Letting Go

Letting+Go

Marina Walser

I laid in bed, the night pitch black with an autumn chill. The wails and cries of sirens erupted from the darkness, then my room was flooded with flashes of blue and red, then left just as fast as they came. I shut my eyes for what seemed like a few seconds, then the blackness turned into me standing on the rooftop of a skyscraper. The sun shone brightly on my face. The wind blew hard against me. It hit me like a brick wall, whipping my hair around and made it lash at my face as I walked to the edge. I peered over the edge and felt dizzy. A hand grabbed my shoulder, it felt comforting, but it gave me a sudden jerk and sent me flying over the edge. As I began falling, time slowed down, I looked over my shoulder behind me to see a black silhouette waving goodbye to me, then it seemed as if for a split second it had a woman’s face, then it turned black again, and I watched as the figure dissipated.

I turned back towards the ground, it was hundreds of feet down, but it seemed like I’d be there before I even knew it. Moments of my life flashed before my eyes. I saw my parents holding me as a baby, a little knit cap sat on my head, bright yellow like a sunflower. My mom was rocking me back and forth in my her arms. Then my memories flashed forward to my first day of school, my mom stood outside in her bathrobe and kissed me goodbye and pushed me off toward the bus. I was wearing a bright, neon orange outfit. I remember just how all the new faces I saw that day talked about me and stared at me, I felt so alone at school.

Time skipped again to a rainy Spring day. I sat by my window in my room, my mom sat near me flipping through a book of tropical fish. My walls were a deep, sapphire blue. Brightly colored fish were painted across each of the walls in my room, some were giant stickers, others were magazine clippings my mom and I hung up on the wall. I always loved how pretty and colorful the fish were. My entire room was a giant depiction of a seascape. I saw a bright flash out of my peripheral vision and turned back to my window just as a crack of thunder struck. I jumped so hard I fell out of my seat, my mom picked me up and sat me back on my chair. Whenever it rained, my mom would tell me that it was the angels bowling and doing their laundry, but when it stopped and we could see rainbows she would tell me that it was a fish that got his wings. Now that I look back on it it makes me feel stupid, but when I was little I always used to wonder why fish couldn’t fly and I always believed what my mom told me.

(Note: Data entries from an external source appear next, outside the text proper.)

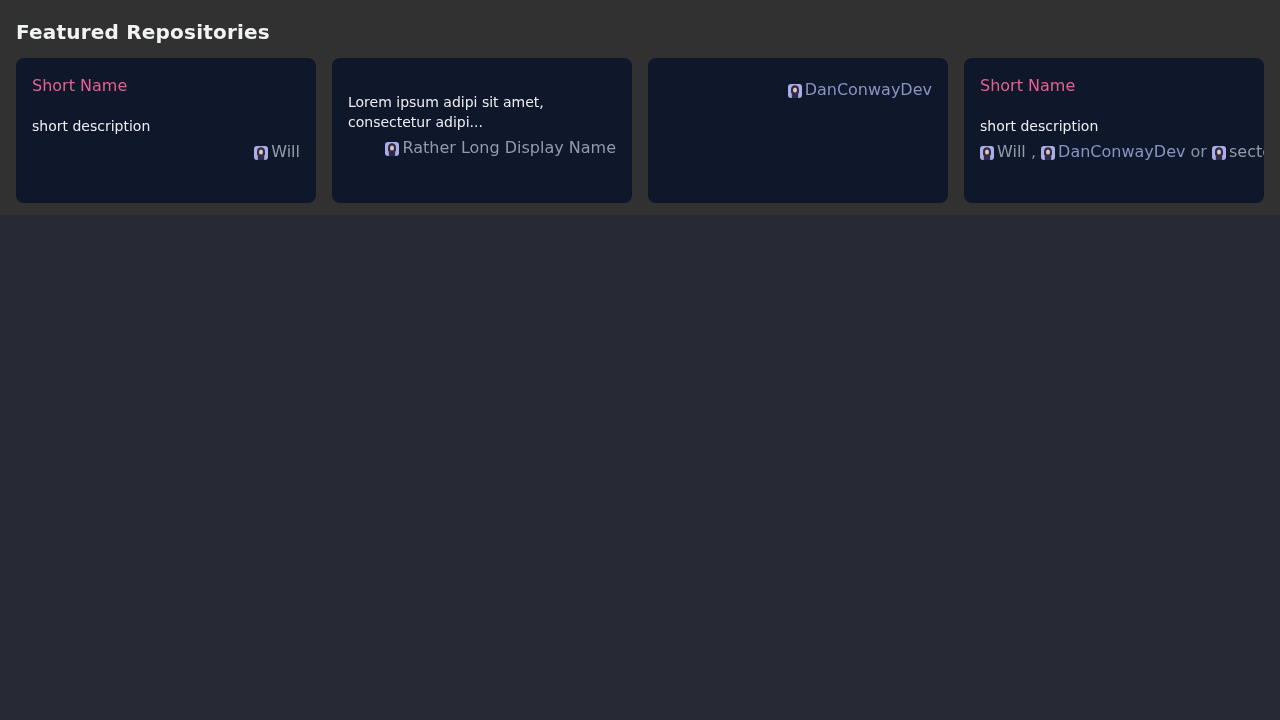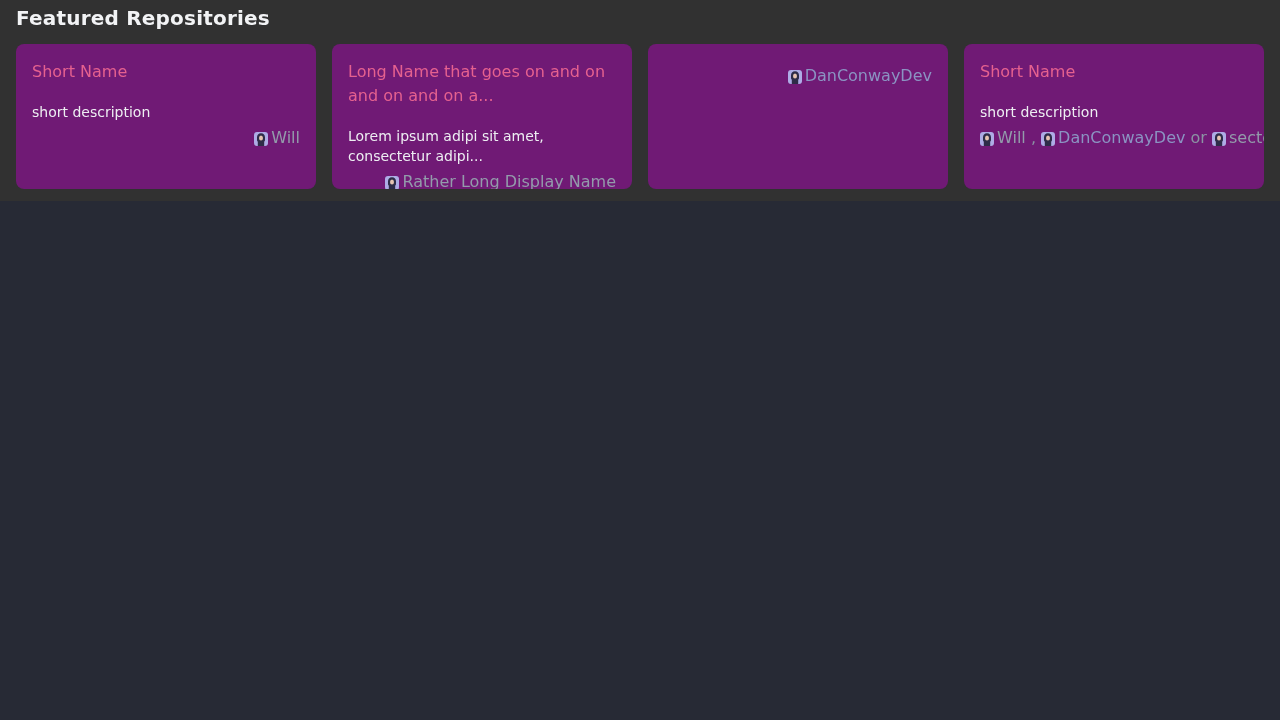--- a/index.html
+++ b/index.html
@@ -5,37 +5,37 @@
   * { box-sizing: border-box; margin: 0; padding: 0; }
   html, body {
     width: 1280px;
     height: 720px;
     overflow: hidden;
     font-family: "DejaVu Sans", "Liberation Sans", sans-serif;
     background: #272a35;
   }
   .top-section {
     background: #313131;
-    padding: 8px 16px 12px 16px;
+    padding: 22px 16px 12px 16px;
   }
   .page-title {
     color: #f2f3f5;
     font-size: 20px;
     line-height: 20px;
     font-weight: 700;
     margin-bottom: 16px;
     letter-spacing: 0.2px;
   }
   .cards {
     display: grid;
     grid-template-columns: repeat(4, 1fr);
     gap: 16px;
   }
   .card {
-    background: #701a75;
+    background: #0f172a;
     border-radius: 8px;
     height: 145px;
     padding: 16px 16px 14px 16px;
     overflow: hidden;
     cursor: pointer;
   }
   .repo-name {
     color: #e5618f;
     font-size: 16px;
     line-height: 24px;
@@ -79,21 +79,20 @@
       <div class="repo-name">Short Name</div>
       <div class="repo-desc">short description</div>
       <div class="maintainers"><span class="maintainer"><svg class="avatar" width="14" height="14" viewBox="0 0 14 14">
               <rect width="14" height="14" rx="3" fill="#aeace6"></rect>
               <path d="M7 1.3 C4.4 1.3 3 3.1 3 5.4 L3 8 C3 9 3.8 9.6 3.8 9.6 L3.8 14 L10.2 14 L10.2 9.6 C10.2 9.6 11 9 11 8 L11 5.4 C11 3.1 9.6 1.3 7 1.3 Z" fill="#2e2c48"></path>
               <ellipse cx="7" cy="6.1" rx="2" ry="2.5" fill="#e6c4b2"></ellipse>
             </svg><span class="mname">Will</span></span></div>
     </div>
 
     <div class="card">
-      <div class="repo-name">Long Name that goes on and on and on and on a...</div>
       <div class="repo-desc">Lorem ipsum adipi sit amet, consectetur adipi...</div>
       <div class="maintainers"><span class="maintainer"><svg class="avatar" width="14" height="14" viewBox="0 0 14 14">
               <rect width="14" height="14" rx="3" fill="#aeace6"></rect>
               <path d="M7 1.3 C4.4 1.3 3 3.1 3 5.4 L3 8 C3 9 3.8 9.6 3.8 9.6 L3.8 14 L10.2 14 L10.2 9.6 C10.2 9.6 11 9 11 8 L11 5.4 C11 3.1 9.6 1.3 7 1.3 Z" fill="#2e2c48"></path>
               <ellipse cx="7" cy="6.1" rx="2" ry="2.5" fill="#e6c4b2"></ellipse>
             </svg><span class="mname">Rather Long Display Name</span></span></div>
     </div>
 
     <div class="card">
       <div class="maintainers"><span class="maintainer"><svg class="avatar" width="14" height="14" viewBox="0 0 14 14">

My memories flashed forward again to when we first found out that my mom was sick. Fast forward again to when they started the chemo treatments. I was just 11, I knew in the back of my mind that I’d be losing my mom, but everyone told me she would be okay. I tried to keep up a front to make people believe I was handling my mom getting brain cancer just fine. In the end she had so many tumors, her brain deteriorated so fast that she lost who she was. She couldn’t really move, she couldn’t talk, she was just a body with someone trapped on the inside. I remember when we had to take her off life support. The last bit of life I saw from her were her vibrant, ocean blue eyes staring back at me. All she could do was blink, even then she could barely do that, but tears rolled from her eyes as the final breath left her. I didn’t cry then, I had to be strong for my dad because he was falling apart. When we got home I locked myself in my room and cried for hours.

My memories faded away and I was falling again. The ground was coming fast, but I didn’t care, I was too numb to care. Just when I was about to hit the ground, I shot up out of my bed. Tears streamed down my face, 5 years later and I still had a hard time coping with my mom being gone. Each time I had a dream about her I found myself waking up with a tear soaked pillow. There were days when I missed her, but the day was bearable to push through. Other days I just shut myself away and cried until I gave myself a head-splitting migraine. Usually my dreams of her were always pleasant, but then it occurred to me whose face I saw on the silhouette person, it was my mother’s. Maybe her pushing me off was her way of telling me that I needed to let go and move on, maybe it was my head messing with me all along. I don’t have the damnedest idea right now.

I looked over to my alarm clock and it was almost time for me to get up. I sluggishly got out of bed, picked out my clothes for school, and got ready to leave. Just before I left I gave my dad a kiss goodbye. He remarked how it had been a while since I kissed him before I left for school. As I walked to my car, I felt lighter, like a weight was lifted off my chest and I could finally breathe again. I started my car, pulled off down the street to make my way to school when I felt another presence with me. A warm and welcoming feeling came over me like the feeling my mom always gave me when I was younger, when she wasn’t sick. I knew that my mother couldn’t be there for me like how she and my family would’ve liked her to be. But I knew now that she didn’t want me to worry about her. I knew she was proud of me and she was still with me every step of the way.